While the lingering bitterness of the 1915 Armenian Genocide underlies much of the tension between the modern states of Armenia and Turkey, several key factors have served to exacerbate relations between the nations over the course of the ensuing century. Throughout the Cold War the Armenia – Turkey border has been the meeting point of Soviet and NATO forces and the fact that it must be closed forever has become a fact of life for both societies throughout the past century. The fact that it was open for a short while only to close again in 1993 as part of Turkish sanctions against Armenia and its continuous support of Turkish ally Azerbaijan, with which Armenia is engaged in what seems like an endless conflict over Nagorno-Karabakh independence, has further strengthened the perception that the border will never be opened again among Armenians. In fact, not only Armenian observers, but also official Baku, Heydar Aliyev in particular have claimed more then once, that Baku holds the key to Turkish-Armenia relations.

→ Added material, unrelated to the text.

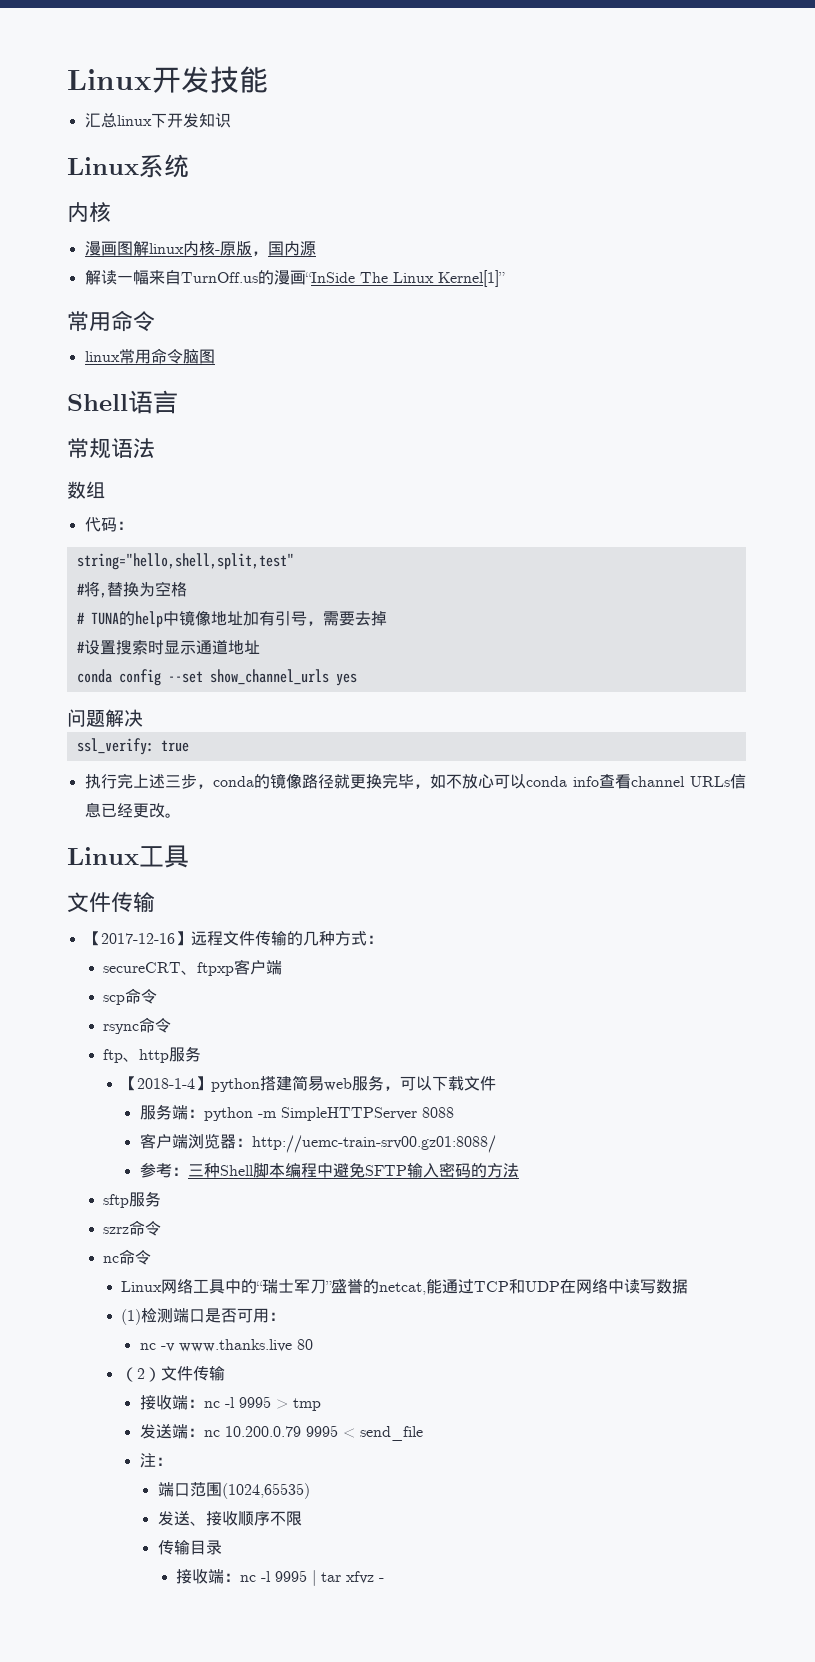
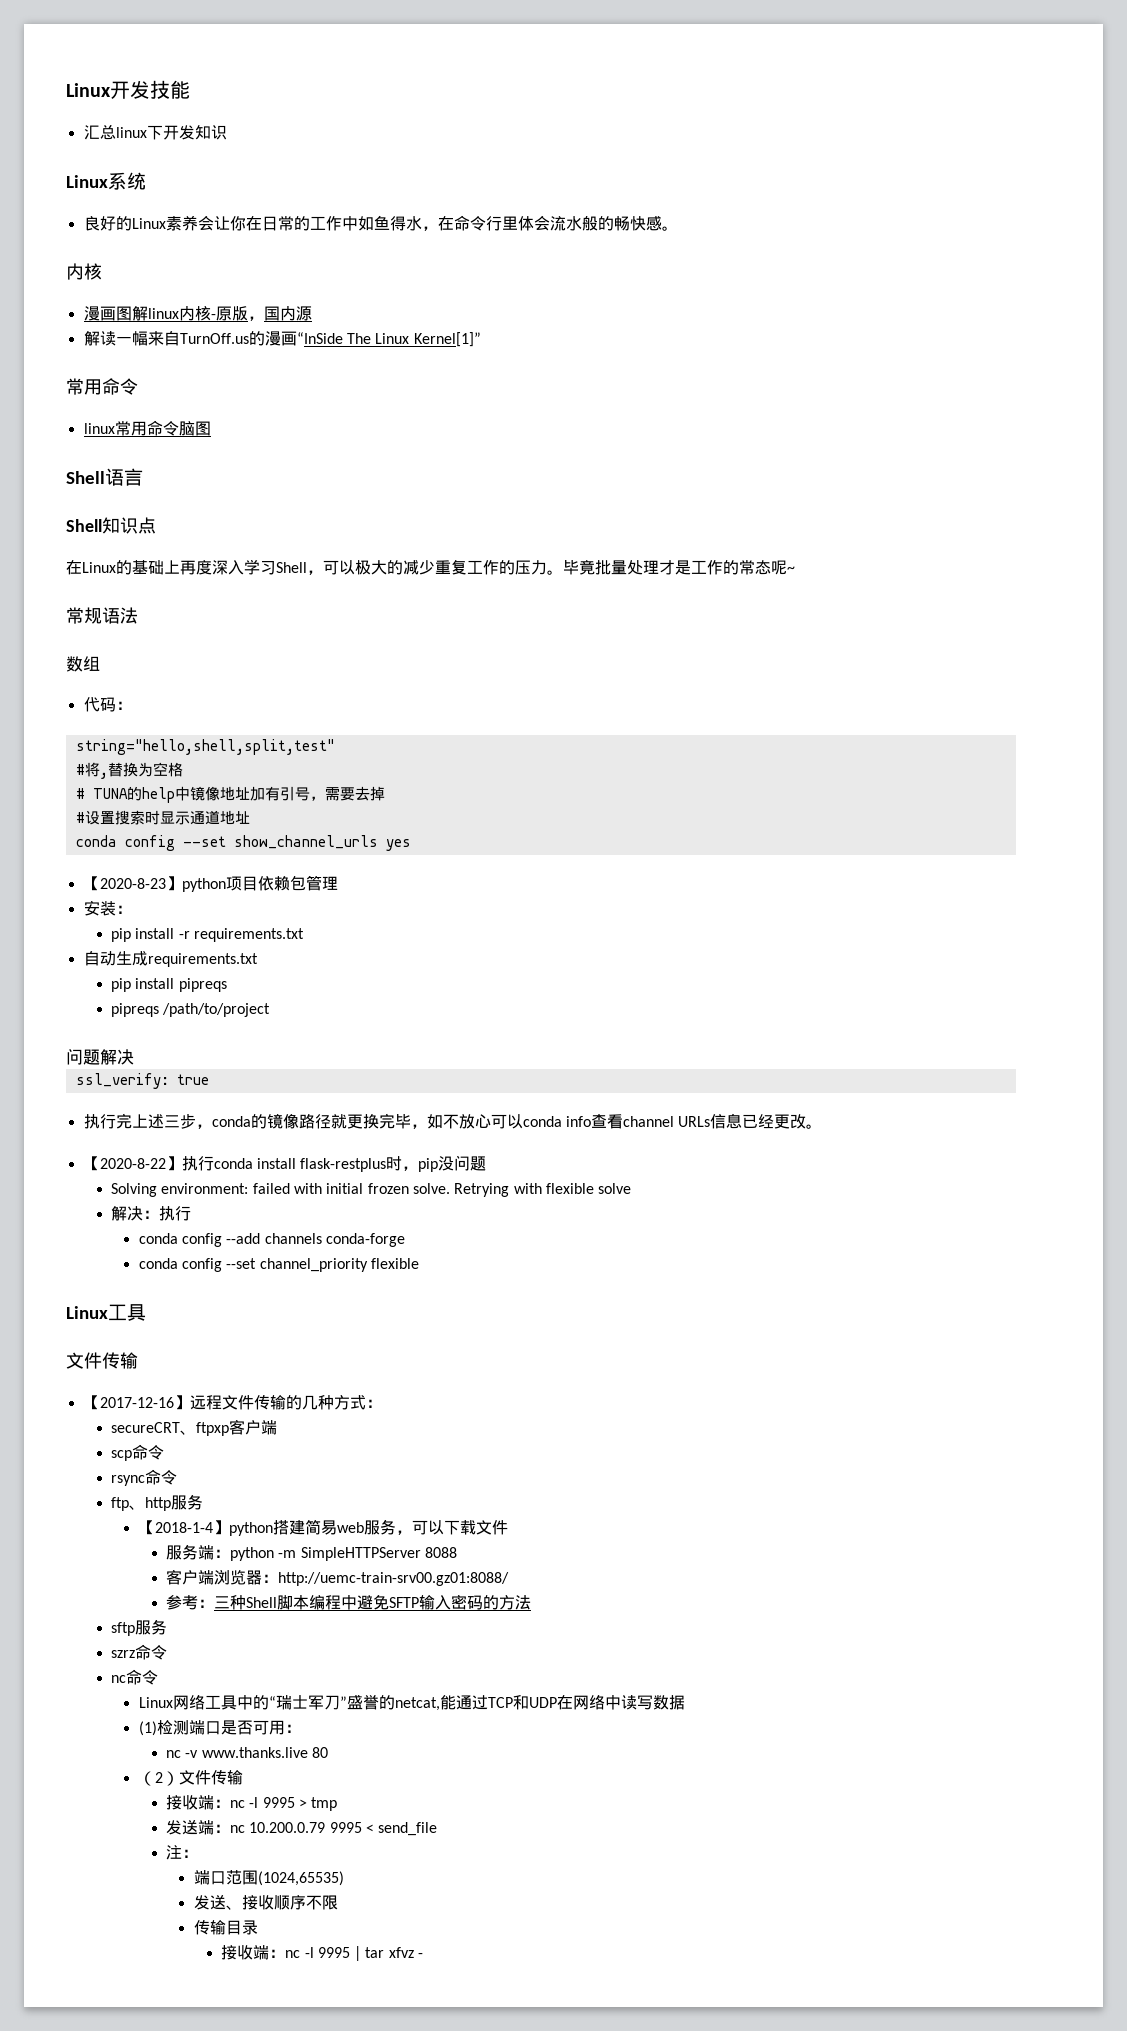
(189, 166) none -> [83,215,678,231] // 良好的Linux素养会让你在日常的工作中如鱼得水，在命令行里体会流水般的畅快感。
(178, 402) none -> [66,517,156,534] [66,559,795,575] // Shell知识点 // 在Linux的基础上再度深入学习Shell，可以极大的减少重复工作的压力。毕竟批量处理才是工作的常态呢~
(357, 679) none -> [83,875,338,892] [83,900,132,916] [111,928,305,942] [83,951,258,967] [111,978,227,992] [111,1003,271,1017] // 【2020-8-23】python项目依赖包管理 // 安装： // pip install -r requirements.txt // 自动生成requirements.txt // pip install pipreqs // pipreqs /path/to/project
(181, 815) none -> [83,1155,487,1172] [111,1183,632,1197] [111,1206,192,1221] [138,1233,405,1247] [138,1258,419,1272] // 【2020-8-22】执行conda install flask-restplus时，pip没问题 // Solving environment: failed with initial frozen solve. Retrying with flexible solve // 解决：执行 // conda config --add channels conda-forge // conda config --set channel_priority flexible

From the Turkish perception on the other hand, it must be noted, that in the 1970s, a guerrilla organization, calling itself the Armenian Secret Army for the Liberation of Armenia, took to assassinating Turkish diplomats in several European countries. These killings contributed to stoking resentment of ethnic Armenians among Turks, while inciting nationalistic sentiment in Turkey, a feature of the state reflected today in its persistent campaign to deny or rationalize the 1915 massacres of Armenians. The 2007 assassination of Armenian intellectual Hrant Dink by a Turkish nationalist, and the ensuing scandal in which his killer was exalted as a hero by some government officials while in police custody, served as a stark reminder of just how egregious the historical-political tensions remain even today.
Generations after generations have grown with the mentality that the two nations are the deadliest of enemies, and nothing has been undertaken to update the mindsets of the two nations and bring them in sync with the current realities, which are: Armenia and Turkey are neighbor states, and will remain so for the centuries to come. In the Globalized world, where international efforts to face the Millennium Challenges are atop political agenda of most powerful states; where human value and democracy have been declared as the leading principles not only by the international community, but also and especially by the Modern Turkish and Modern Armenian states; the only way forward for all the states in the South Caucasus, the gateway to the island of peace, democracy and prosperity – the European Union, is cooperation, dialog and mutual understanding. Recent EU accession talks with Turkey have highlighted the need for improved relations between Turkey and Armenia and a variety of recent geopolitical developments have put pressure on the two countries to resolve their differences. Official efforts to normalize relations between Armenia and Turkey have not resulted in any significant progress towards a border re-opening.
It is mostly businessmen on both sides of the border, especially in the regions of Kars in Turkey and Shirak in Armenia, who speak about the importance of border opening, plus some NGOs, who are inspired by a recent round of grants from the Eurasia Foundation(which is naturally pushing for US interests in the region). On the whole however, we have been seeing the negative attitudes grow in both societies especially since the assassination of Hrant Dink. Today more and more often we are seeing publications about the dangers Turkey represents for Armenia, like the one about Dr Khachik Ter-Ghukassian, where in an interview with the PanARMENIAN.Net the Professor of International relations and politics of the Universidad de San Andrés in Buenos Aires is looking at the military-strategic partnerships Turkey is developing with Georgia and Azerbaijan and shifting the focus in its foreign policy to Northern Iraq.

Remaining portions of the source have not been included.